Spotkanie to miało charakter instruktarzowy [sic] oraz poświęcone było przekazaniu informacji i zadań związanych ze zbliżającym się „ świętem żaków ” i wizycie papieża w Polsce.

– na okres Juvenaliów:

1. Dążyć do uzyskiwania informacji wyprzedzających na temat zamierzonych wystąpień o charakterze antysocjalistycznym lub antypaństwowym, mających na celu wywołanie niepokoju, zakłocanie ładu i porządku publicznego.

2. Natychmiastowe informowanie w/g systemu omówionego poniżej o zaistniałych faktach o charakterze antypaństwowym i antysocjalistycznym.

3. W miarę możliwości dążyć do rozpoznania inspiratorów i uczestników wydarzeń opisanych powyżej.

4. Sygnalizować natychmiast wszelkie próby zbierania podpisów pod petycjami, jak też próby ich popularyzowania publicznie.

– na okres wizyty papieża w Polsce:

1. Dążyć do uzyskiwania informacji wyprzedzających o zamierzonych, nielegalnych manifestacjach, zebraniach, wiecach, organizowanych bez wymaganego zezwolenia.

2. Przekazywać natychmiast informacje o próbach zbierania podpisów pod petycjami, które byłyby skierowane do papieża, ustalać autorów i inspiratorów.

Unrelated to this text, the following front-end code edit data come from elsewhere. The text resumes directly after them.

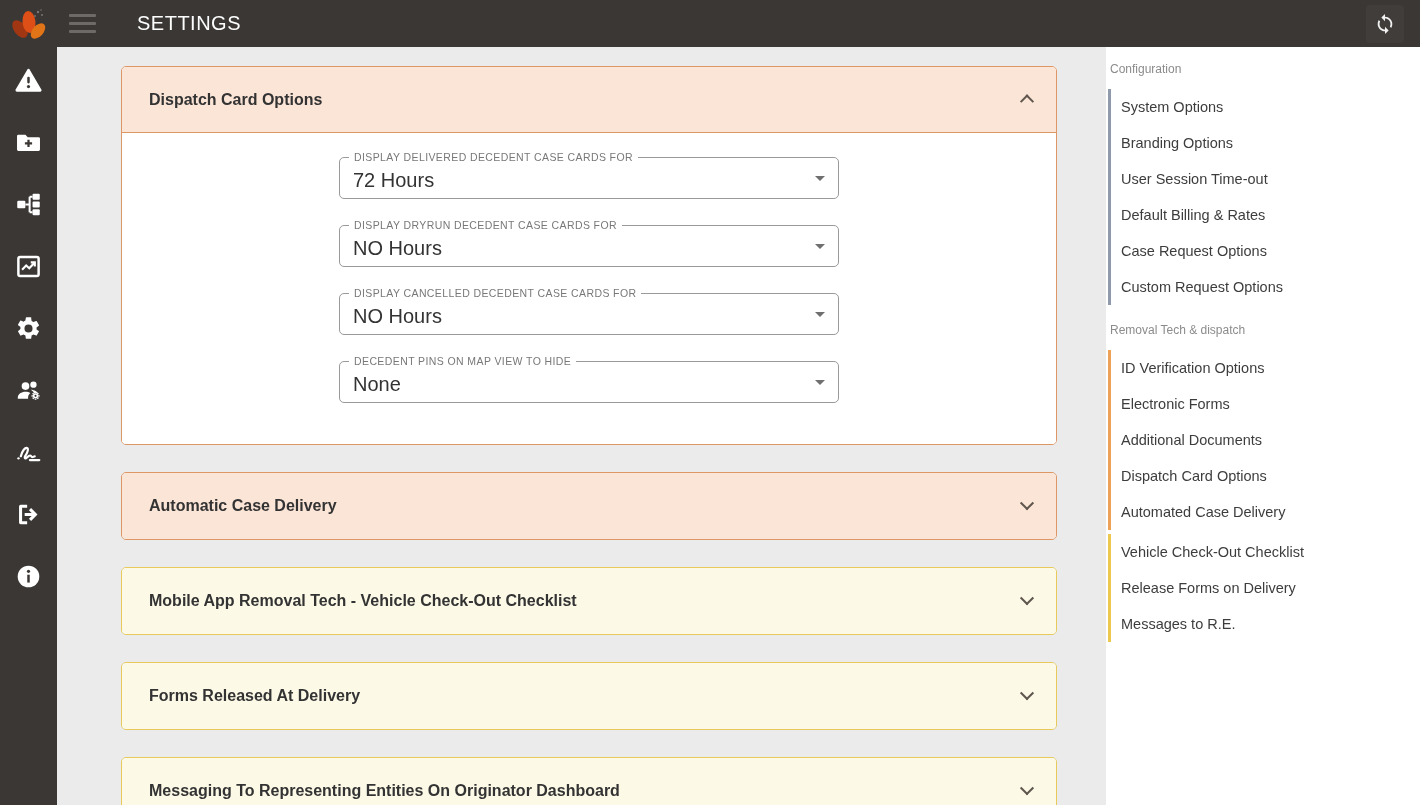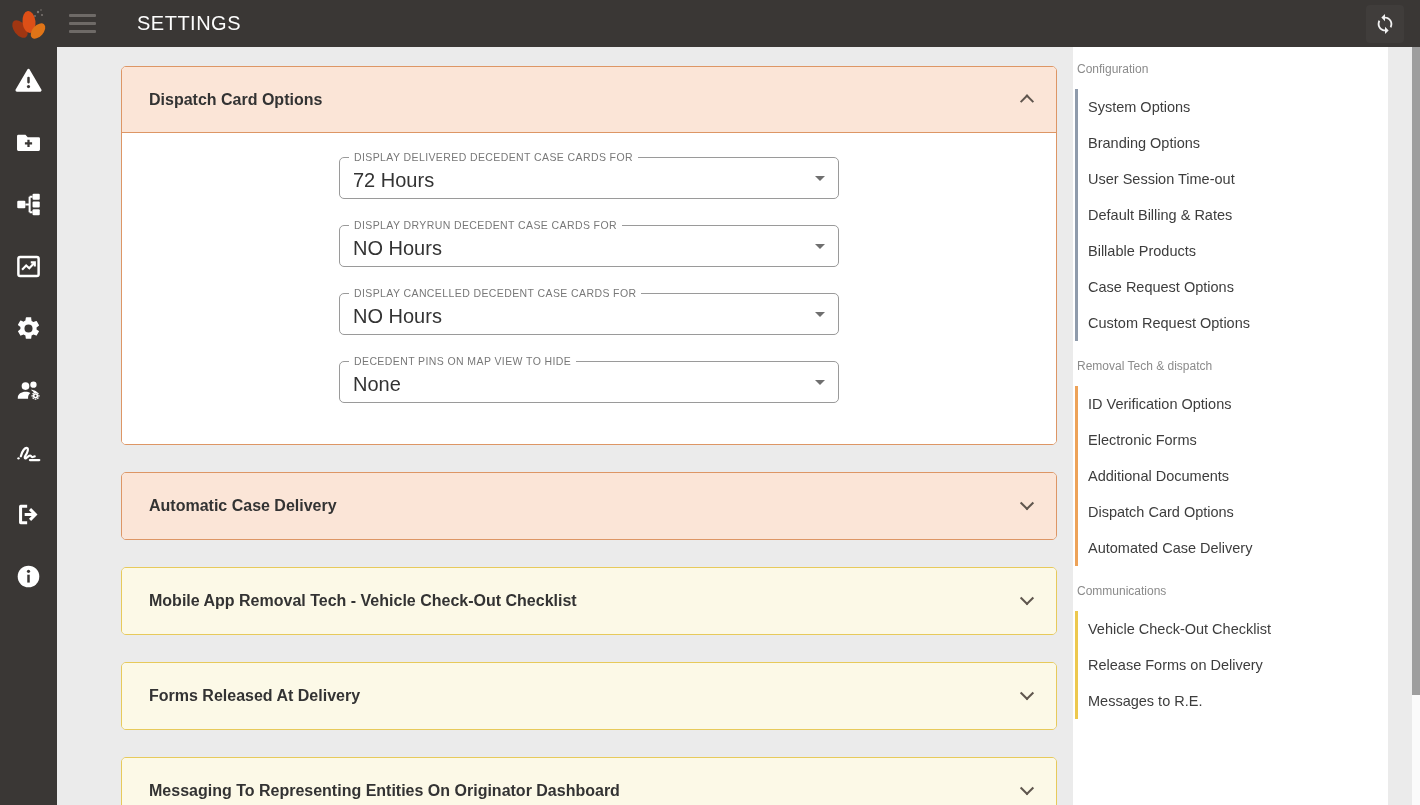"Configuration" .right-nav { left: 1073px -> 1106px }
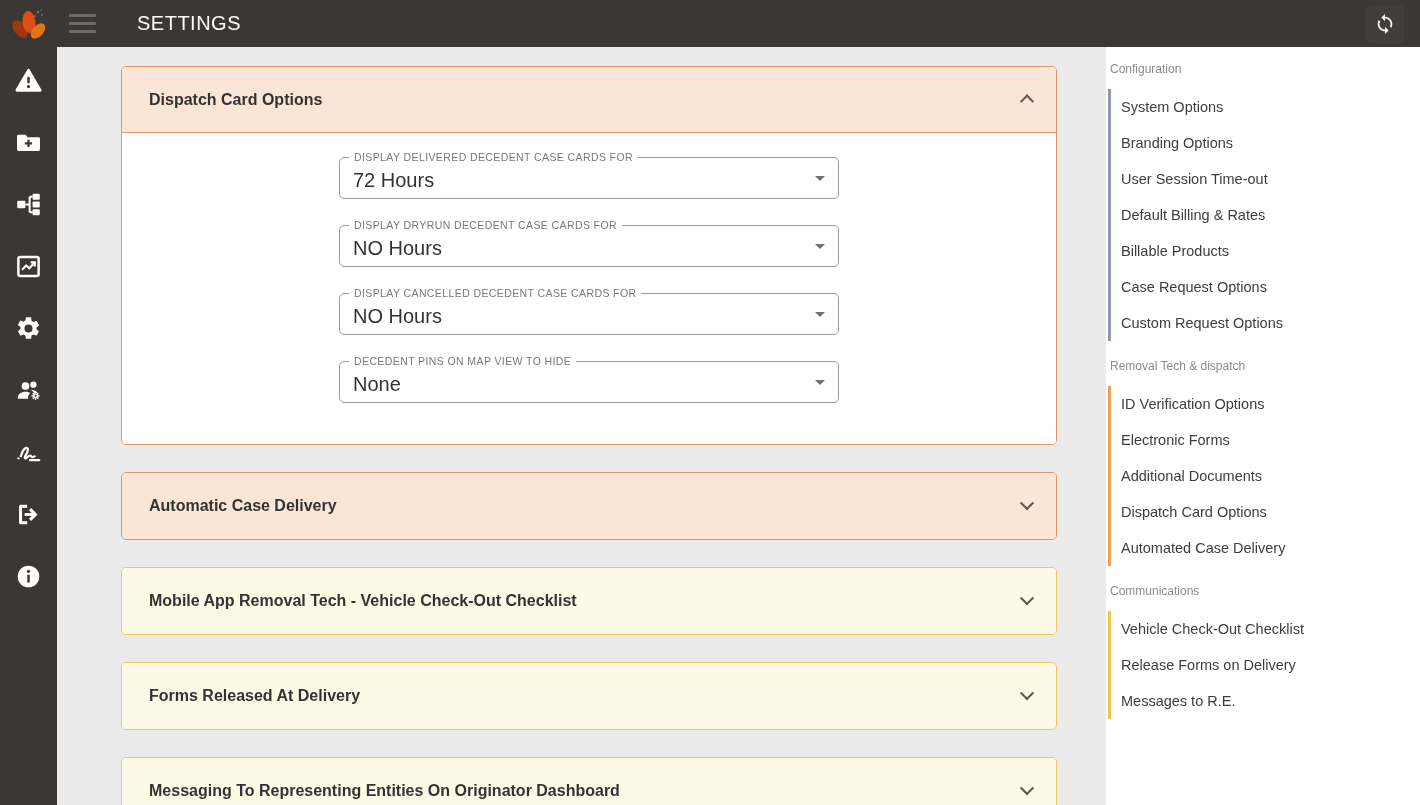"Billable Products" div.nav-item { html: <div>Billable Products</div> -> none }
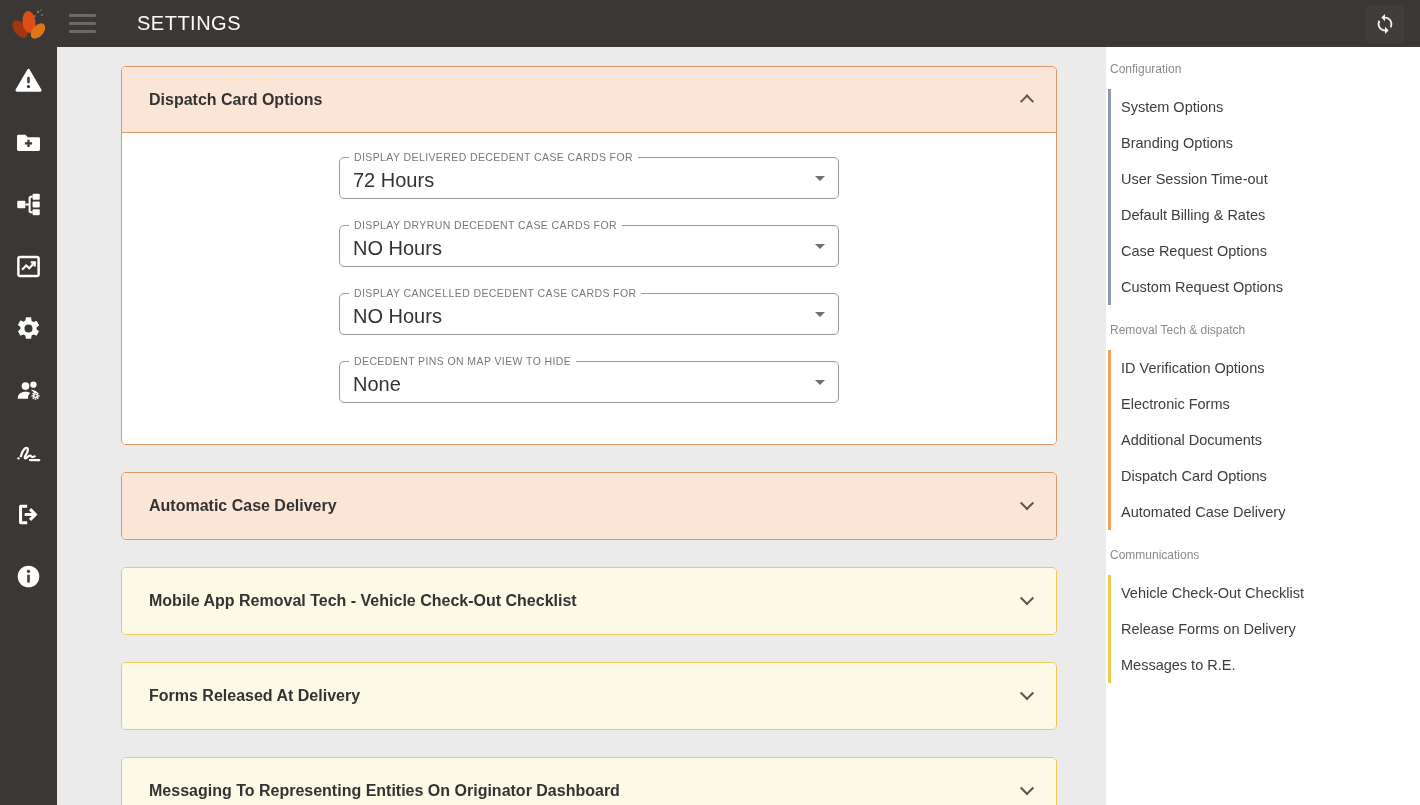"Communications" div.nav-section-header { html: <div>Communications</div> -> none }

3. Sygnalizować wszelkie próby siania niepokoju, wzbidzenia wrogich wystąpień i manifestacji, zakłócenia ładu, porządku i bezpieczeństwa publicznego.

Zadania przekazane poprzednio, a związane z w/w wydarzeniami pozostają nadal aktualne.

Sposób nawiązania kontaktu i niezwłocznego przekazywania informacji:

– kontakt obustronny, bezpośredni, jak do chwili obecnej,

– kontakt w przypadkach niecierpiących zwłoki:

– na nr telef. 331-56 ze mną lub z tow. Kulą,

– w przypadku nieobecności obu z tow. tow. Billem lub Kluczyńskim na nr 135-44,

– w godz. od 2000 do 800 z oficerem dyżurnym Służby Bezpieczeństwa nr 164-55.

W obu dwu ostatnich przypadkach należy przedstawić się pseudonimem i następnie przekazać treść informacji.

Łączność w odwrotnym kierunku wygląda następująco: dzwoniący przedstawi się nazwiskiem i poprosi o przedzwonienie na znany TW numer telefonu i tak:

tow. Kula 331-58

tow. tow. Bill i Kluczyński 135-44.

W ten sposób nabędzie TW pewności, że rozmawia z właściwą osobą.

Nr telefonu domowy TW – 660-41

nr do pracy: 259-54

Sporządził:

A. Kilian

k. 60 Raport do Z-cy Komendanta Wojewódzkiego MO ds SB w Krakowie, Kraków 13.06.1979 r., Tajne spec. znaczenia, egz. poj.

Zwracam się z uprzejmą prośbą o zezwolenie na wypłacenie TW „KRZYSIA” kwoty 2000 zł

Uzasadnienie:

W okresie pobytu papieża w Polsce TW „KRZYSIA” nawiązała kontakt z pilotką dziennikarzy amerykańskich, uzyskując od niej szereg wartościowych informacji dot. oficjalnych i nieoficjalnych opinii nt. przebiegu wizyty papieża, jej strony organizacyjnej oraz tendencji panujących przy realizacji transmisji. Codziennie gościła u siebie w domu swą informatorkę, co związane było z określonymi kosztami. Zapraszała ją również do lokali. Z kontaktów tych sporządzała codziennie pisemne relacje lub w nagłych przypadkach informacje przekazywała niezwłocznie drogą telefoniczną.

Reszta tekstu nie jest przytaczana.